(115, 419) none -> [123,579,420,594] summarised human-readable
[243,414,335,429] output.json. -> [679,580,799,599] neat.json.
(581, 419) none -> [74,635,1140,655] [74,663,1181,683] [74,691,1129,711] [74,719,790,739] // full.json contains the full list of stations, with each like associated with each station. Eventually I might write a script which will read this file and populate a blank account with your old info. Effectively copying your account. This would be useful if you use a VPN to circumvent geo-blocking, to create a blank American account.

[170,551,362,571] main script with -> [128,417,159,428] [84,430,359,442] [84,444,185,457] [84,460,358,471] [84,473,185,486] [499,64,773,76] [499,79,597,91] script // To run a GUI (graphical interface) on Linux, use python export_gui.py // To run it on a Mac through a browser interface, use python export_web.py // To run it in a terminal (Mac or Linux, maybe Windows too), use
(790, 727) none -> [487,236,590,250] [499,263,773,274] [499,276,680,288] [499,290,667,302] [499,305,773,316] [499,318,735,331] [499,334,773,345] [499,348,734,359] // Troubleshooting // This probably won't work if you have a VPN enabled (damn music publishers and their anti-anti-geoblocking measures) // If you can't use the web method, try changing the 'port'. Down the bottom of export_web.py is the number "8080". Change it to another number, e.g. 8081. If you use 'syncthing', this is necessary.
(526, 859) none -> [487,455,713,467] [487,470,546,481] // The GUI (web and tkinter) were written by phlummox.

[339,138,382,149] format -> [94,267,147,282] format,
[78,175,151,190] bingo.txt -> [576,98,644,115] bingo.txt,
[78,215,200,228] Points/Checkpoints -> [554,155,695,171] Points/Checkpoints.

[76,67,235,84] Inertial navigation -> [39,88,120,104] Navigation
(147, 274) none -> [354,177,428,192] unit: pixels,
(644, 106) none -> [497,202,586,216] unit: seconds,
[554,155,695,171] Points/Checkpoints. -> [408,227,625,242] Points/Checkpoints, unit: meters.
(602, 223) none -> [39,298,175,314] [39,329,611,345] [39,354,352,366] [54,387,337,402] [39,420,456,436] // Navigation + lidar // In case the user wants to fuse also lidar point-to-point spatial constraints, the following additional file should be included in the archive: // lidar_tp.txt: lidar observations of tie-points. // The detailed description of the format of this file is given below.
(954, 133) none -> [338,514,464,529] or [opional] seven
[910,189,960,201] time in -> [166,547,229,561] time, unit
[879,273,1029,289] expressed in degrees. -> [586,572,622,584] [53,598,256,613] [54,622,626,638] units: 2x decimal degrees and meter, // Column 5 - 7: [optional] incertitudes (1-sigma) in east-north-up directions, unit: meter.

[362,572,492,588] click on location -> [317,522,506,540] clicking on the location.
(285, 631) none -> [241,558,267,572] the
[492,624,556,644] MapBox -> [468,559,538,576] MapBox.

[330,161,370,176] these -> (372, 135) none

-------------------------

The output must consist solely of the lines from the first line of the records through the line containing "[243,414,335,429] output.json. ->", reproduced exactly.

SOLUTION FOR THIS EXERCISE
(115, 419) none -> [123,579,420,594] summarised human-readable
[243,414,335,429] output.json. -> [679,580,799,599] neat.json.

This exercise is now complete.